___ DATASET ENTRIES ___
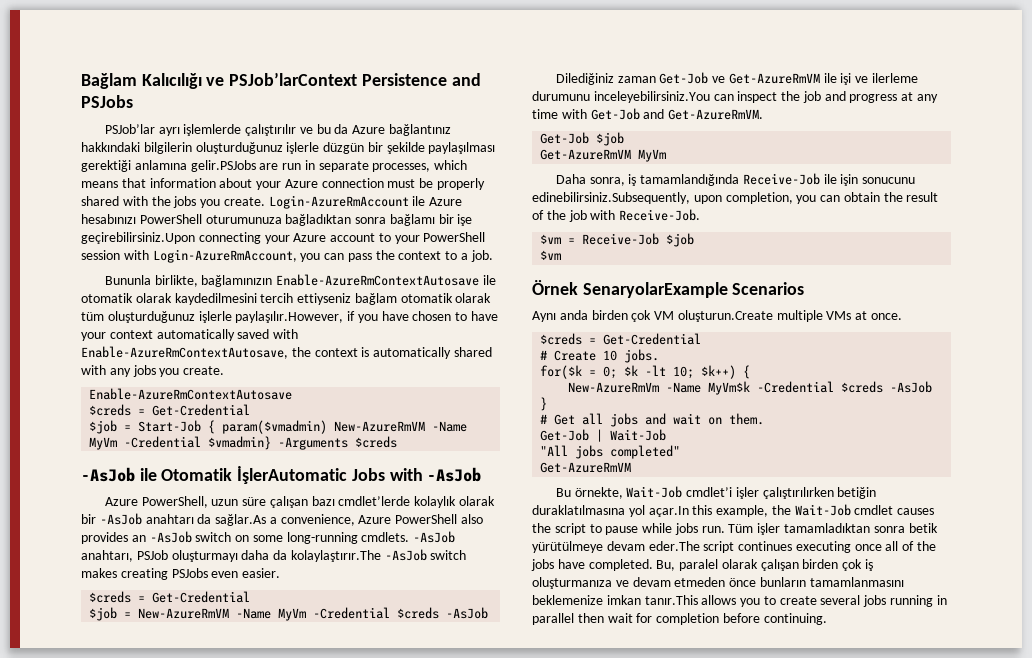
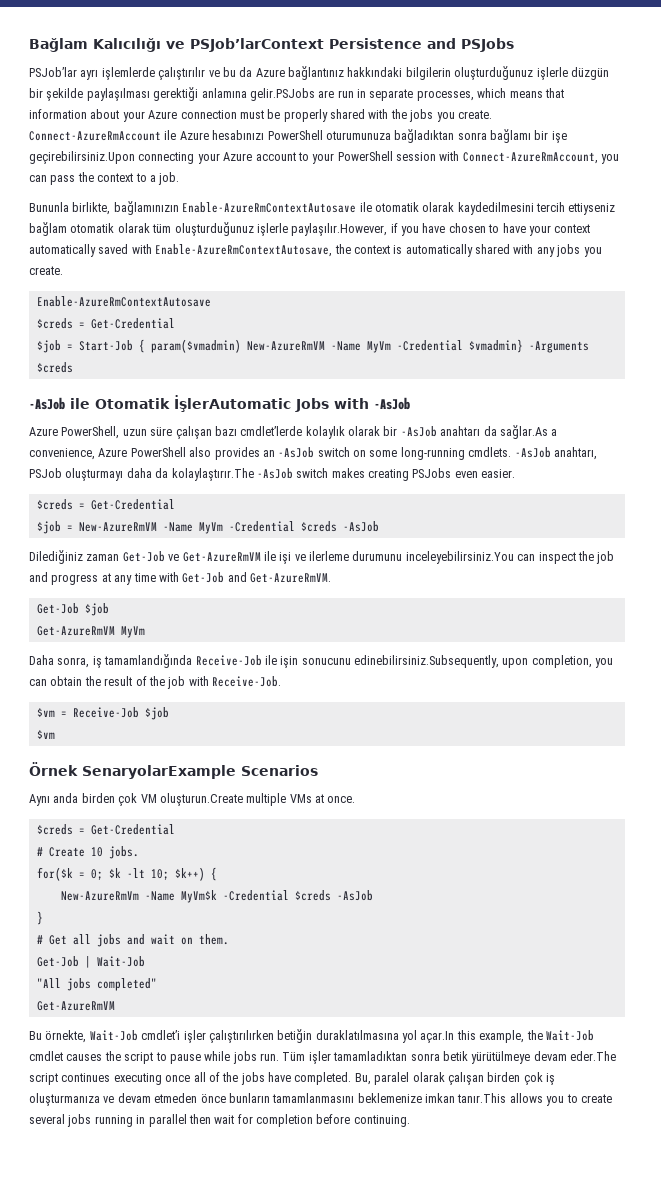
[268,195,409,209] Login-AzureRmAccount -> [29,131,161,141] Connect-AzureRmAccount
[152,249,297,263] Login-AzureRmAccount, -> [462,152,598,164] Connect-AzureRmAccount,

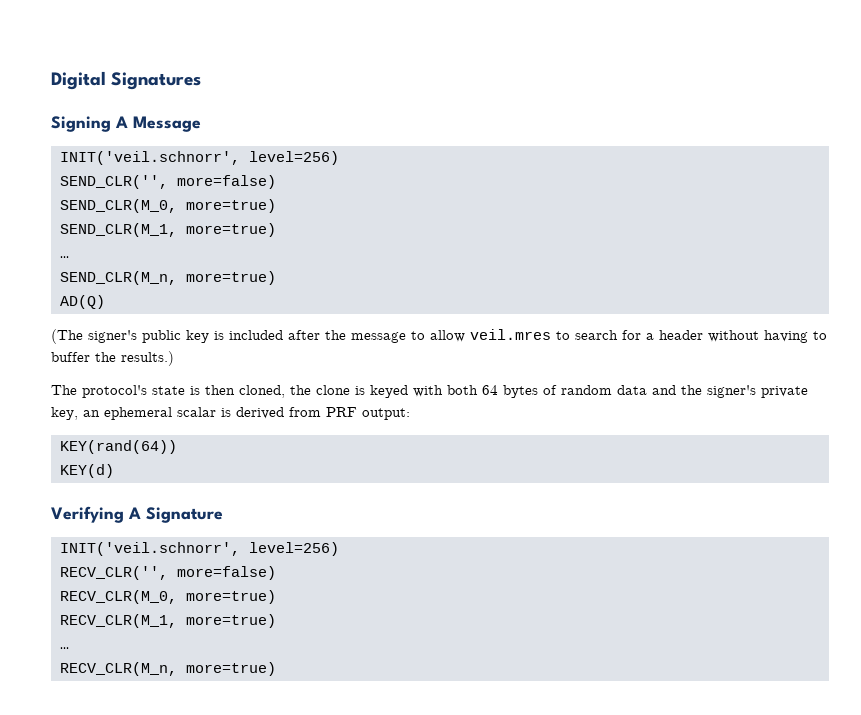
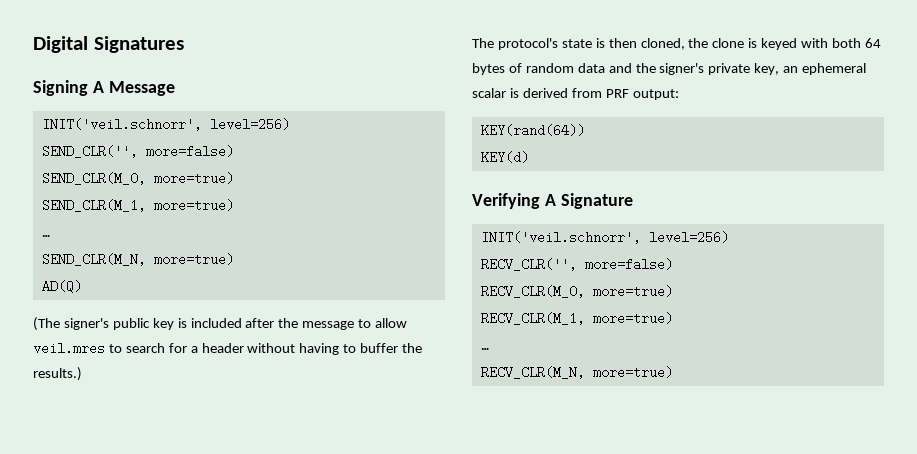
[59,271,177,285] SEND_CLR(M_n, -> [41,253,146,266] SEND_CLR(M_N,
[59,662,177,676] RECV_CLR(M_n, -> [480,366,585,379] RECV_CLR(M_N,

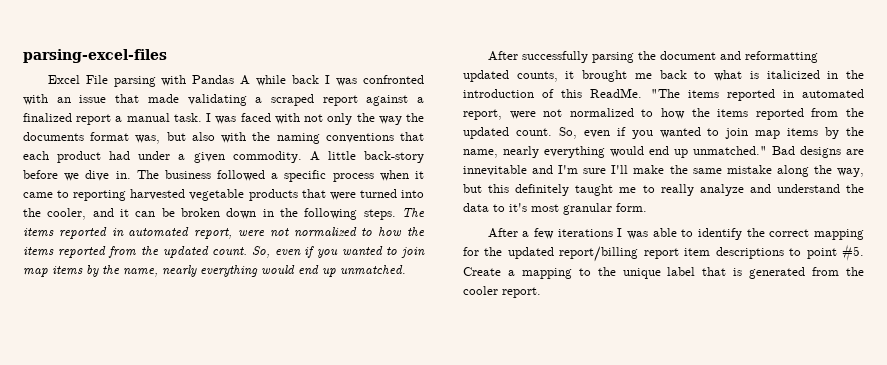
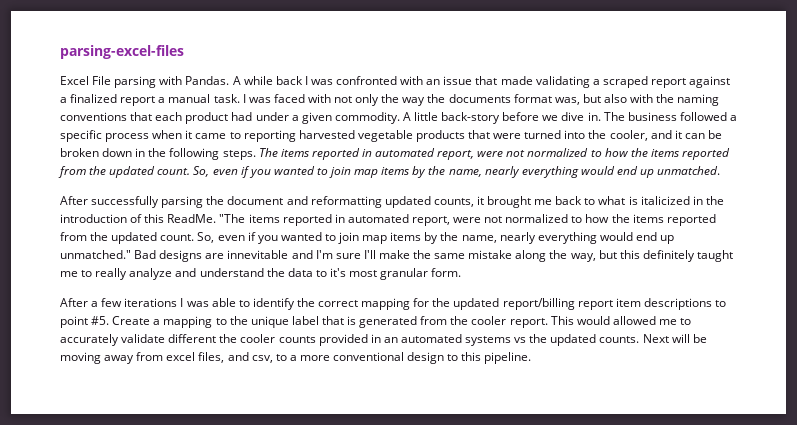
[192,75,235,84] Pandas -> [185,76,230,85] Pandas.
(541, 292) none -> [550,316,692,325] [60,334,707,346] [60,352,532,364] This would allowed me to accurately validate different the cooler counts provided in an automated systems vs the updated counts. Next will be moving away from excel files, and csv, to a more conventional design to this pipeline.

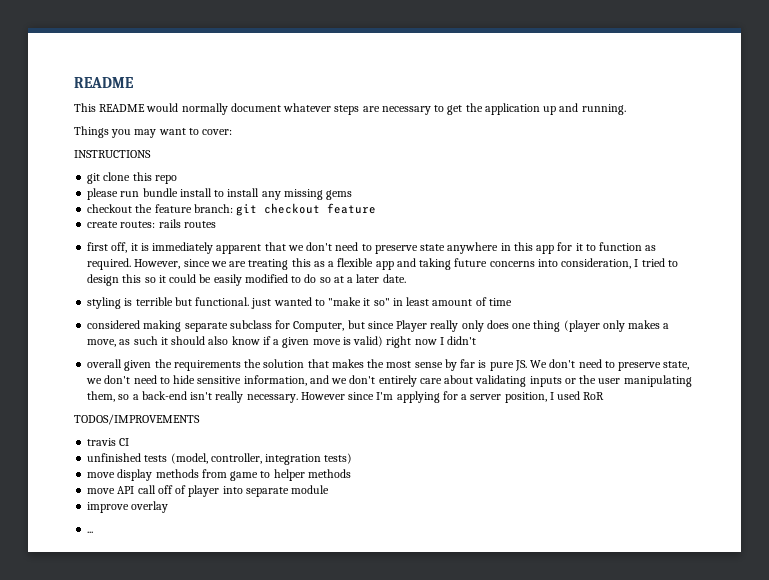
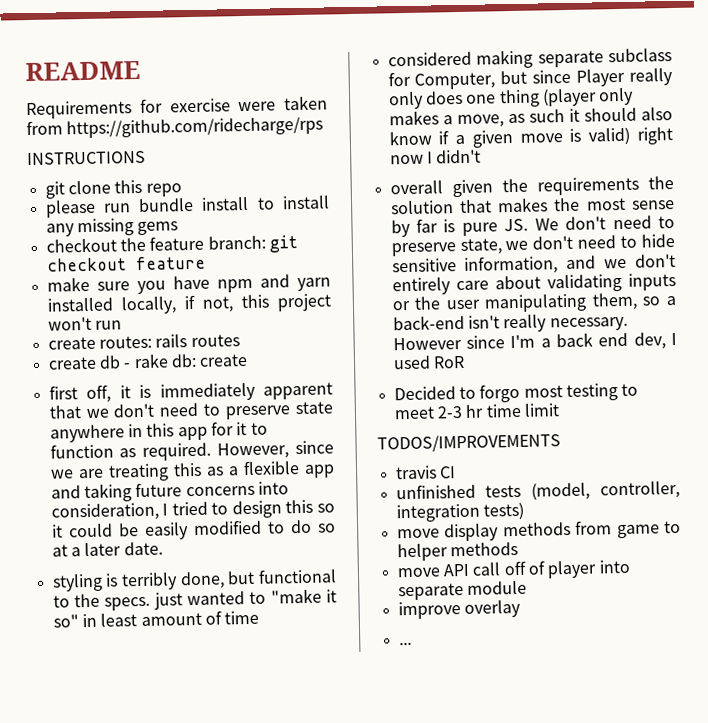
[74,103,626,115] [74,126,233,138] This README would normally document whatever steps are necessary to get the application up and running. // Things you may want to cover: -> [26,95,328,120] [26,116,324,139] Requirements for exercise were taken from https://github.com/ridecharge/rps
[87,219,216,228] create routes: rails routes -> [46,274,331,295] [46,293,332,315] [47,316,122,331] [47,334,240,350] [47,353,249,370] make sure you have npm and yarn installed locally, if not, this project won't run // create routes: rails routes // create db - rake db: create
[135,297,250,306] terrible but functional. -> [120,568,337,591] [52,593,151,611] terribly done, but functional to the specs.
[396,391,605,403] applying for a server position, I used RoR -> [540,332,677,350] [392,355,465,370] [393,383,639,403] [393,403,560,420] a back end dev, I used RoR // Decided to forgo most testing to meet 2-3 hr time limit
___
**DESCRIPTION OF THE TASK:** Each line from the first line of the listing through the line with "[87,219,216,228] create routes: rails" must be printed exactly, both ends included, and no picture may appear.

**OUTPUT:**
[268,195,409,209] Login-AzureRmAccount -> [29,131,161,141] Connect-AzureRmAccount
[152,249,297,263] Login-AzureRmAccount, -> [462,152,598,164] Connect-AzureRmAccount,

[59,271,177,285] SEND_CLR(M_n, -> [41,253,146,266] SEND_CLR(M_N,
[59,662,177,676] RECV_CLR(M_n, -> [480,366,585,379] RECV_CLR(M_N,

[192,75,235,84] Pandas -> [185,76,230,85] Pandas.
(541, 292) none -> [550,316,692,325] [60,334,707,346] [60,352,532,364] This would allowed me to accurately validate different the cooler counts provided in an automated systems vs the updated counts. Next will be moving away from excel files, and csv, to a more conventional design to this pipeline.

[74,103,626,115] [74,126,233,138] This README would normally document whatever steps are necessary to get the application up and running. // Things you may want to cover: -> [26,95,328,120] [26,116,324,139] Requirements for exercise were taken from https://github.com/ridecharge/rps
[87,219,216,228] create routes: rails routes -> [46,274,331,295] [46,293,332,315] [47,316,122,331] [47,334,240,350] [47,353,249,370] make sure you have npm and yarn installed locally, if not, this project won't run // create routes: rails routes // create db - rake db: create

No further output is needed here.